The former head of the failed Japan-based bitcoin exchange Mt. Gox pleads not guilty to charges of embezzlement and data manipulation. Investors around the world are still looking for their money.
The 32-year-old chief executive of defunct Mt. Gox pleaded not guilty on Tuesday to charges relating to the loss of hundreds of millions of dollars worth of bitcoins and cash from what was once the world's biggest bitcoin exchange.
French national Mark Karpeles filed the plea in response to charges of embezzlement and data manipulation at the Tokyo District Court, according to a pool report for foreign journalists.
The failure of Mt. Gox stunned the digital currency community. Critics said the debacle highlighted the risks of such transactions, while bitcoin proponents contended Mt. Gox was just an exception.
Karpeles said he had tried to save the exchange by using a kind of automated computer software called a "Willy bot," also described as an "obligation exchange," to help cover its rising debts by pushing bitcoin values higher.
"I am innocent of all the charges," he said. "I did not in any way dishonestly manipulate data or misuse the customers' money," he said.
The hunt begins
Mt. Gox which once handled 80 percent of the world's bitcoin trades shut down in February 2014, saying it had gone bankrupt after losing about 850,000 bitcoins - then worth around half a billion U.S. dollars - and $28 million in cash from its bank accounts.
Karpeles blamed hackers and was arrested in August 2015 and later released for transferring 341 million yen ($3 million, 2.6 million euros) from a Mt. Gox account holding customer funds to an account in his name.
The prosecution also alleged Karpeles boosted the balance of an account in his name in Mt. Gox's trading system.
If found guilty of embezzlement, he could face up to five years in prison or a fine. Yet people affected by Mt. Gox's failure are still trying to get back funds they lost and are hoping the trial will help explain what happened.
Unsurprisingly the case has posed a challenge for authorities unfamiliar with digital currencies and the technologies involved in their creation and trading.

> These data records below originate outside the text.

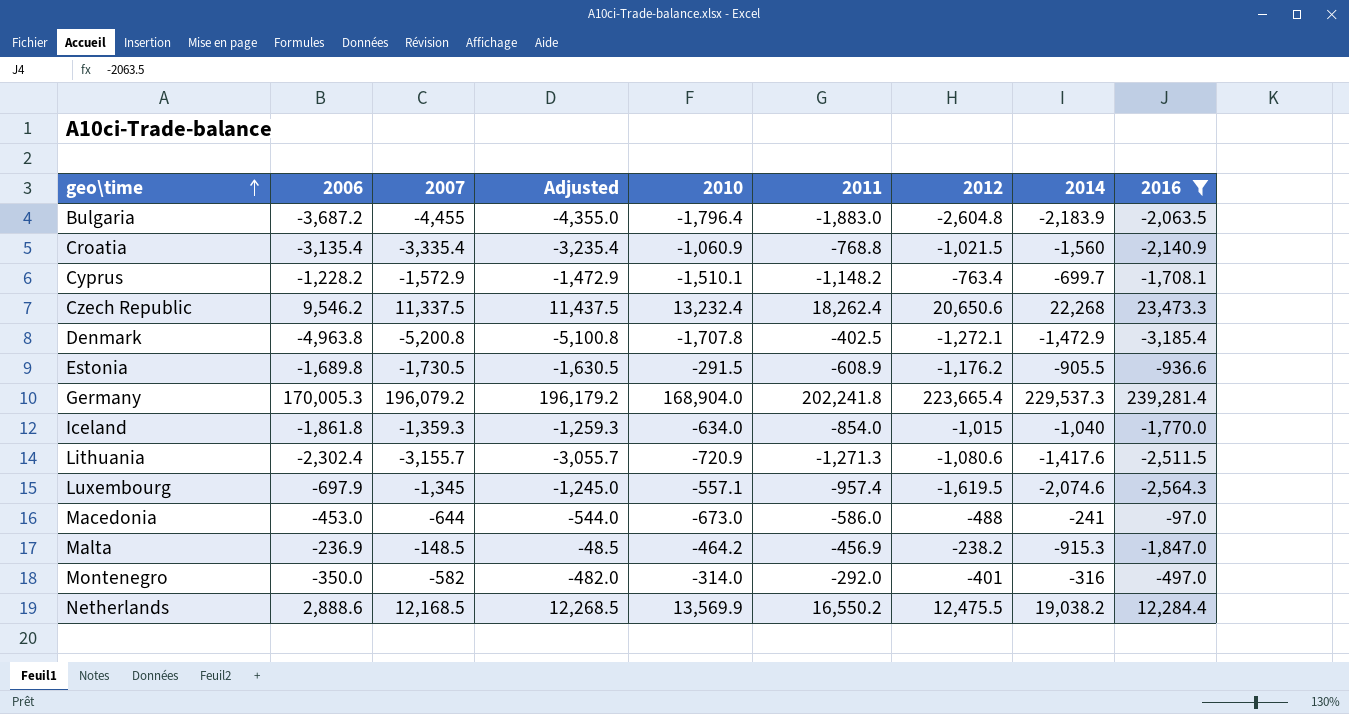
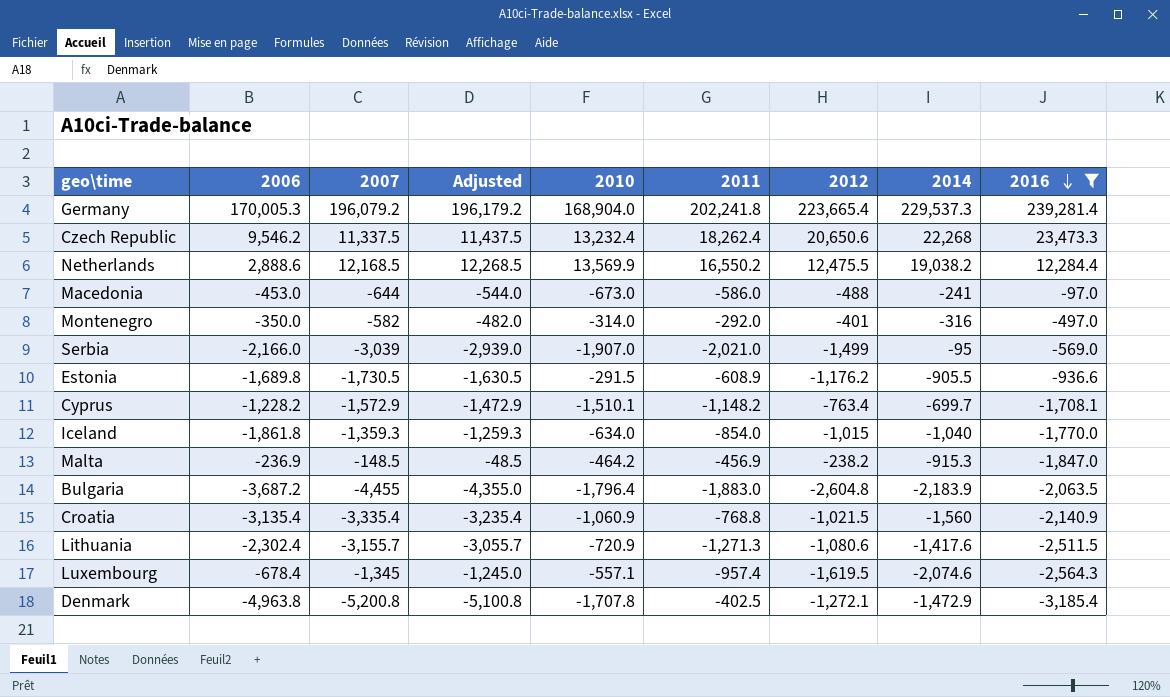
row order: geo\time ascending -> 2016 descending
row Serbia: none -> -2,166.0 | -3,039 | -2,939.0 | -1,907.0 | -2,021.0 | -1,499 | -95 | -569.0
Luxembourg | 2006: -697.9 -> -678.4

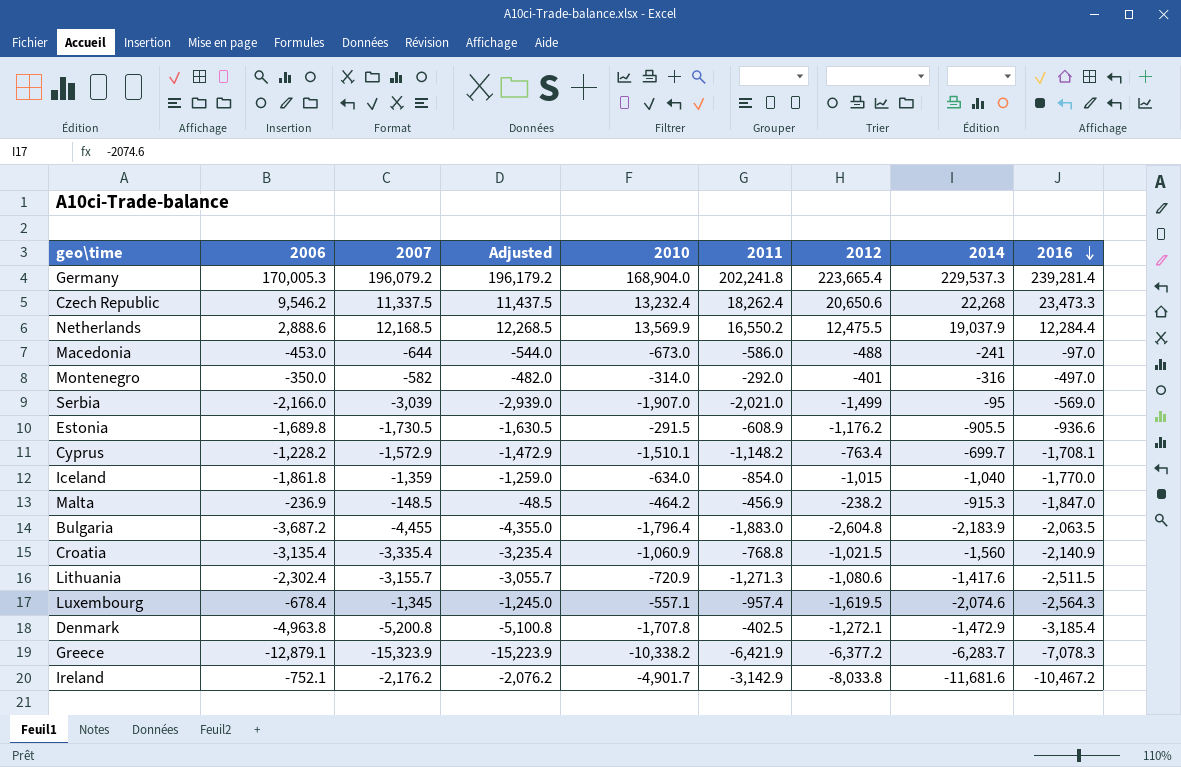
filter: 2016 >= -3,185.4 -> none
Netherlands | 2014: 19,038.2 -> 19,037.9
Iceland | 2007: -1,359.3 -> -1,359
Iceland | Adjusted: -1,259.3 -> -1,259.0

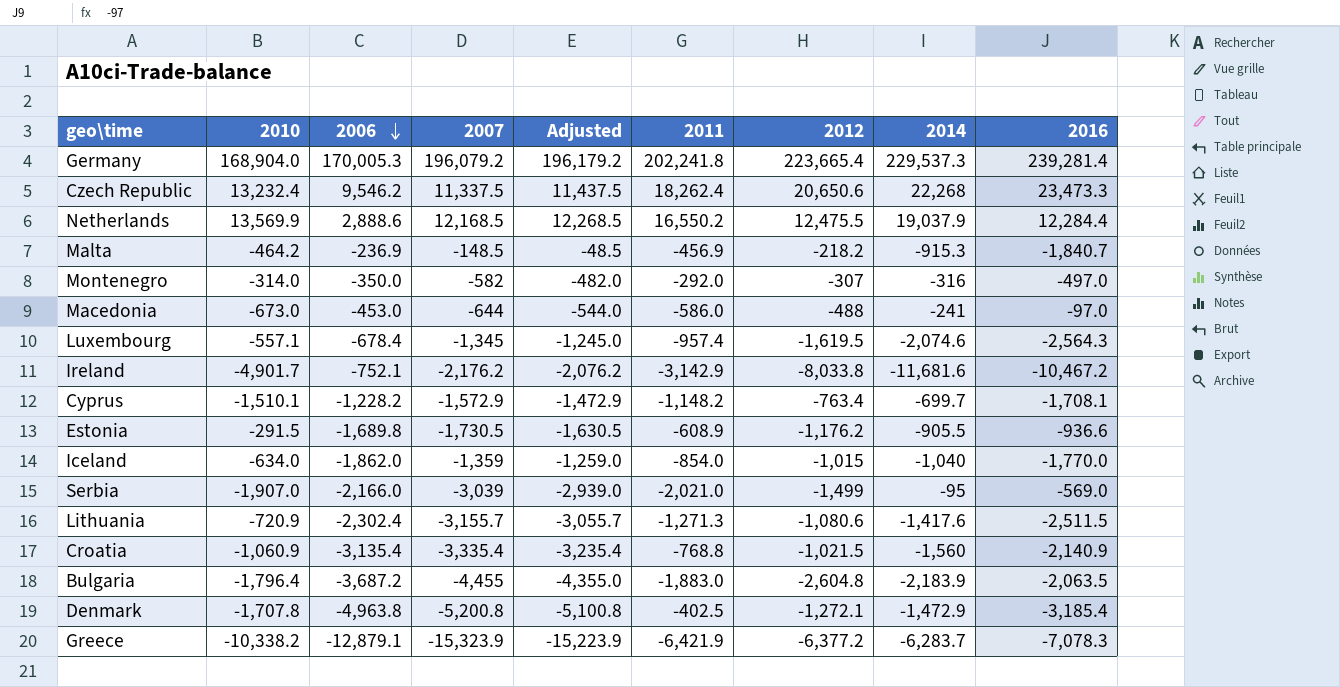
row order: 2016 descending -> 2006 descending
column 2010 | position: 5 -> 2
Malta | 2012: -238.2 -> -218.2
Malta | 2016: -1,847.0 -> -1,840.7
Montenegro | 2012: -401 -> -307
Iceland | 2006: -1,861.8 -> -1,862.0

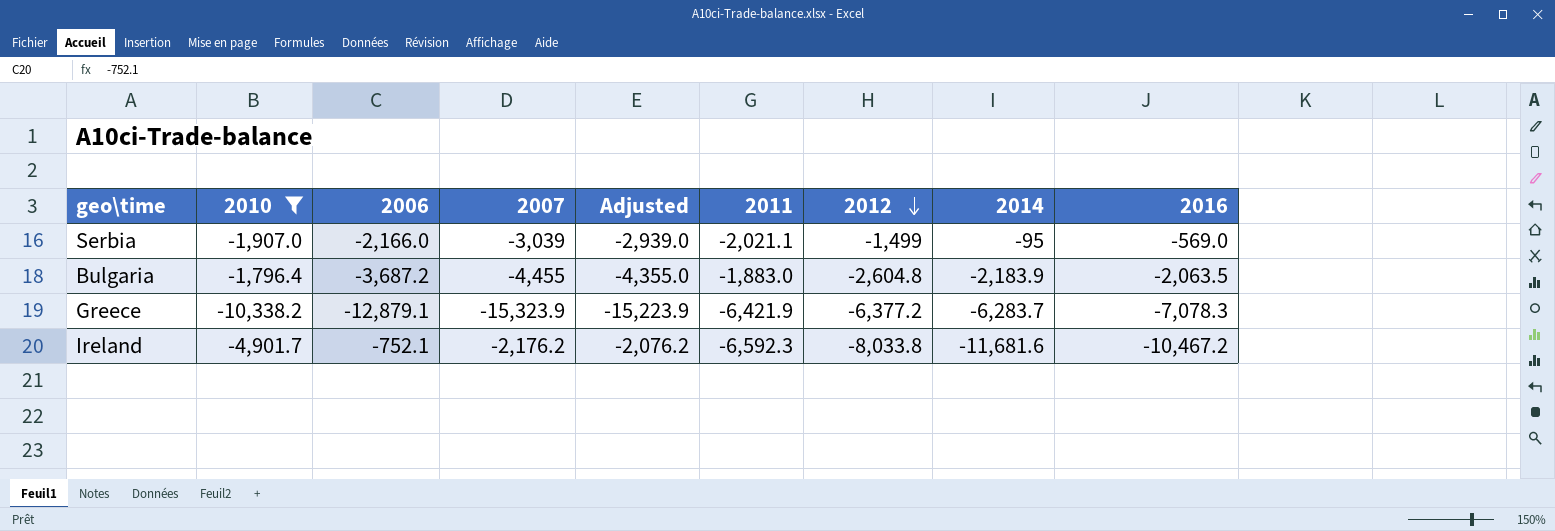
filter: none -> 2010 <= -1,796.4
row order: 2006 descending -> 2012 descending
Serbia | 2011: -2,021.0 -> -2,021.1
Ireland | 2011: -3,142.9 -> -6,592.3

In response this past April Japan became the first country to regulate exchanges at the national level. The government has also spelled out regulations to help prevent misuse of bitcoins and other virtual currencies for terrorism or other illegal activities, including requiring banks and other businesses to verify identities, keep records and report suspicious transactions.
The value of bitcoin is highly volatile: it hit a record high of $2,980 last month.